■ Task details
Which lines of the records contain the word "Initialize"? Show each of them.

■ Dataset excerpts
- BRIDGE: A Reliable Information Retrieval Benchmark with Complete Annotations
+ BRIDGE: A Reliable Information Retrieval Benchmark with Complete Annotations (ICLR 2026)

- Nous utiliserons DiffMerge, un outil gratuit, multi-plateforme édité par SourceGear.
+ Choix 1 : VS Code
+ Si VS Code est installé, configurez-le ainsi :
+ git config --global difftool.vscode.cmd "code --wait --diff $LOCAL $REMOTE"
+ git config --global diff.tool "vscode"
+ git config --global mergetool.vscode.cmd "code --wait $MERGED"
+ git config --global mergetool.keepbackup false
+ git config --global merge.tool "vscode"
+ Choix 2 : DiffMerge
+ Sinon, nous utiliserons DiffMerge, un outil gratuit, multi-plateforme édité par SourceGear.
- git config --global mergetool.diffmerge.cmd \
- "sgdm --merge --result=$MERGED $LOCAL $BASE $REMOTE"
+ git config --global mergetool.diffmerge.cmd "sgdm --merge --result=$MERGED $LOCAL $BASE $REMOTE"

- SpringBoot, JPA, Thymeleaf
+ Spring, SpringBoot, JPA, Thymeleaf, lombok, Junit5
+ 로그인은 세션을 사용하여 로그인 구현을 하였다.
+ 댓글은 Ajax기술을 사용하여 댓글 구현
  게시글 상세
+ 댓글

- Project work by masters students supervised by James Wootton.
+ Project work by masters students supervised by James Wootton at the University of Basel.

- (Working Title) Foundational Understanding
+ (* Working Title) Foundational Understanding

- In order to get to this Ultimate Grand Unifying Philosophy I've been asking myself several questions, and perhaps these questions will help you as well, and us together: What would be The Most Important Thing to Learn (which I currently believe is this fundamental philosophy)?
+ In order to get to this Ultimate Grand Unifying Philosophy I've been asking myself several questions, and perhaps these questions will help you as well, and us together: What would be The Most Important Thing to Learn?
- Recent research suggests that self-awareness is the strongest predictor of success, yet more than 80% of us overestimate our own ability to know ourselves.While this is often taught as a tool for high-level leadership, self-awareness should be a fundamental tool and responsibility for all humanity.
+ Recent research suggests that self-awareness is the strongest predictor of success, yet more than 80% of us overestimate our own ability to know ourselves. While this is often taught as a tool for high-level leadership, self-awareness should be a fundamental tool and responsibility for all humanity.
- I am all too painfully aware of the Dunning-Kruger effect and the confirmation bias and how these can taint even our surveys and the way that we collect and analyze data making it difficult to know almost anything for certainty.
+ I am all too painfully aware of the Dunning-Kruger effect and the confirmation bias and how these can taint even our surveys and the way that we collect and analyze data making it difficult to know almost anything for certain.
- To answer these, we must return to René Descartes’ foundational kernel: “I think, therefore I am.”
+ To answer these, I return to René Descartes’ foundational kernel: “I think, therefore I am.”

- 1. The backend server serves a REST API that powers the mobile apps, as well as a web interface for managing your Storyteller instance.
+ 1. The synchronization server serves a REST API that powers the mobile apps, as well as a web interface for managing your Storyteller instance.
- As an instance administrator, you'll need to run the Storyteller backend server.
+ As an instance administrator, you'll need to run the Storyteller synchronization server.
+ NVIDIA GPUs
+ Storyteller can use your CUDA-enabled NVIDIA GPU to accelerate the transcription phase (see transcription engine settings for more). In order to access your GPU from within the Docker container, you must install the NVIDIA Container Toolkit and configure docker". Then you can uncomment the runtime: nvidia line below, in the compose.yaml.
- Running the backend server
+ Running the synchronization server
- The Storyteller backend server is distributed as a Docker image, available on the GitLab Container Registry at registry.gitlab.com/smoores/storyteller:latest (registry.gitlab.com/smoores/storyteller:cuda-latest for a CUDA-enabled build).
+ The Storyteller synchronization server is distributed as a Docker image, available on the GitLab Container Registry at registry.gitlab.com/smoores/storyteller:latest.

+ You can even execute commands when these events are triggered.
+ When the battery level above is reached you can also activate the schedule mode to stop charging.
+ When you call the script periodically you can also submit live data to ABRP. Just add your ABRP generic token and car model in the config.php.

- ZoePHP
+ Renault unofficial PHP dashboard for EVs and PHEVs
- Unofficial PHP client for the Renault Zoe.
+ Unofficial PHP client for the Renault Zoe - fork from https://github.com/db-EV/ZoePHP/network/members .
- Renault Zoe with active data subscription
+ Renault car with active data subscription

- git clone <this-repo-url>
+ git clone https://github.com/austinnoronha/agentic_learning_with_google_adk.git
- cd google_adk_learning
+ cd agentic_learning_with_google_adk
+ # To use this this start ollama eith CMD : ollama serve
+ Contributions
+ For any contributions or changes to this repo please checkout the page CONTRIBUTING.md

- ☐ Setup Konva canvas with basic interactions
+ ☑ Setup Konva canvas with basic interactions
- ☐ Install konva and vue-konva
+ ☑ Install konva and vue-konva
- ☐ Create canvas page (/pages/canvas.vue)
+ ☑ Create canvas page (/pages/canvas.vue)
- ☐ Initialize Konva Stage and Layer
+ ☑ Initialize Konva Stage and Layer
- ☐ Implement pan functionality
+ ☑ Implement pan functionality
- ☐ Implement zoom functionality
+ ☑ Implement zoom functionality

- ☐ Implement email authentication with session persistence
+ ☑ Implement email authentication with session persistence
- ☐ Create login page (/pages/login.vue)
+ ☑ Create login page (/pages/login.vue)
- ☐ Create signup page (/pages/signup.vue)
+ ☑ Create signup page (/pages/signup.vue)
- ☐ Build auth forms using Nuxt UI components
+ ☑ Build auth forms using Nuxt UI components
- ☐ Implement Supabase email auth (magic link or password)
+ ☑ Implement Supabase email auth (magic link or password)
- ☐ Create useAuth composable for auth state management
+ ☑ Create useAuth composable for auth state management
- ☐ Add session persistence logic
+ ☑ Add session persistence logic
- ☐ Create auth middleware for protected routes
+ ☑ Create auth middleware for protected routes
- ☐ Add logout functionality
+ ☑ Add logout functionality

■ Finished exercise
- ☐ Initialize Konva Stage and Layer
+ ☑ Initialize Konva Stage and Layer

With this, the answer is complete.